Problem description - If a line of the material holds the string "text", please copy it.

Given entries -
───

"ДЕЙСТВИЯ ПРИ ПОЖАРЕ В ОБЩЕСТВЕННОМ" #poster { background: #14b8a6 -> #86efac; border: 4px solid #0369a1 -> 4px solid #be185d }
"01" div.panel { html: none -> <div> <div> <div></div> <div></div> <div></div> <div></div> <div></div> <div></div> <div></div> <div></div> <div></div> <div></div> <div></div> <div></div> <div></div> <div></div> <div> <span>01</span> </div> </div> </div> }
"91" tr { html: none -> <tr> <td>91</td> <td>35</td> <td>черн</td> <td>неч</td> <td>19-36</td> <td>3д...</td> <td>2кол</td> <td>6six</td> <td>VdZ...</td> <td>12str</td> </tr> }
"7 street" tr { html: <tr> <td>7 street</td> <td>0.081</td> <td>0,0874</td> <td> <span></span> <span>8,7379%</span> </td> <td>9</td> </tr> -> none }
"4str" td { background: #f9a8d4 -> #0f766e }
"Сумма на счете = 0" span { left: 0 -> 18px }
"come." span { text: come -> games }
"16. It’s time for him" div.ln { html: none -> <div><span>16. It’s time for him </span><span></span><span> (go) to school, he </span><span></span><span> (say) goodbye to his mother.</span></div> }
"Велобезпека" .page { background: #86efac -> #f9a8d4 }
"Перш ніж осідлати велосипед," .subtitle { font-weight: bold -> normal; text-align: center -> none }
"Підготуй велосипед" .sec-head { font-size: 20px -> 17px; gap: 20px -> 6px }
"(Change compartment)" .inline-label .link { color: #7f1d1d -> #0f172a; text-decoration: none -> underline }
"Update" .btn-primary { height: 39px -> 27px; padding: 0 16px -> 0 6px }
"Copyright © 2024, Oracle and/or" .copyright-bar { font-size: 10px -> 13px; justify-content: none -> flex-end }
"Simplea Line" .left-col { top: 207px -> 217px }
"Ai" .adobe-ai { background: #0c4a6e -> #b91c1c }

───

Answer to this exercise -
"come." span { text: come -> games }
"Перш ніж осідлати велосипед," .subtitle { font-weight: bold -> normal; text-align: center -> none }
"(Change compartment)" .inline-label .link { color: #7f1d1d -> #0f172a; text-decoration: none -> underline }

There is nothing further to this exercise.